Create a new S3 bucket and give it a unique name of your choice. Set it to private, and create a new virtual folder inside the bucket called Packer. This bucket should have the same name you specified in the Packer-S3-Access role policy in the few policy definition sections.

Place any software installers or artifacts you would like to be baked into your image in the /Packer virtual folder.

Update the DownloadAndInstallS3Artifacts.ps1 script to reference any software installers and execute the installers. (See the commented out section for an example).
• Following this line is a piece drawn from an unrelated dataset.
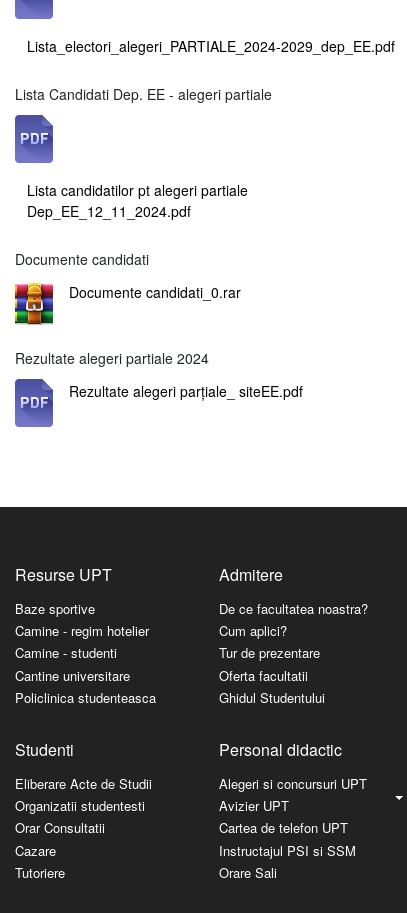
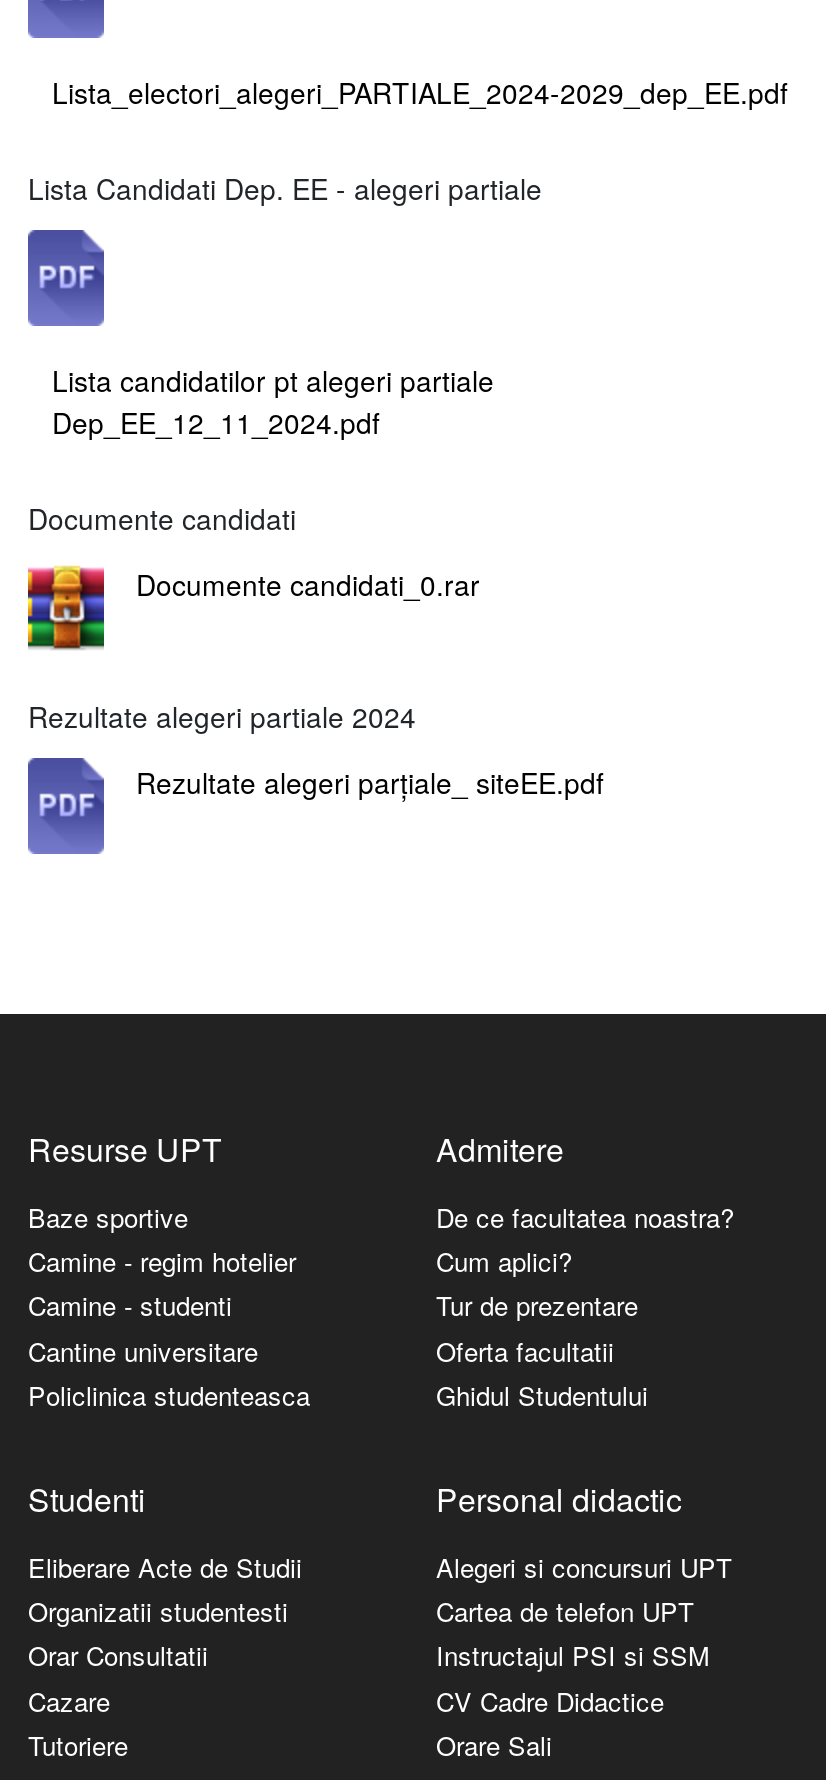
- Avizier UPT

moved up: Cartea de telefon UPT | Instructajul PSI si SSM

+ CV Cadre Didactice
This PowerShell script will download anything under the /Packer virtual folder and store it in your image under C:\temp\S3Downloads.

Testing

Finally, you can add your own Pester tests to validate tasks carried out during the Packer image creation.

Define any custom tests under the /Tests folder.

Here is simple test that checks that the S3 download for items from /Packer was successful (The Read-S3Object cmdlet will create the folder and download items into it from your bucket):

Describe  'S3 Artifacts Downloads' {
    It 'downloads artifacts from S3' {
        "C:\temp\S3Downloads" | Should -Exist
    }
}

The main image definition file ensures that these are all copied into the image at build time (to the temp directory) and from there Pester executes them.

Hook up your image build process to a build system like TeamCity and you can get it to output the results of the tests from PesterTestResults.xml.

Have fun automating and streamlining your image builds with Pester!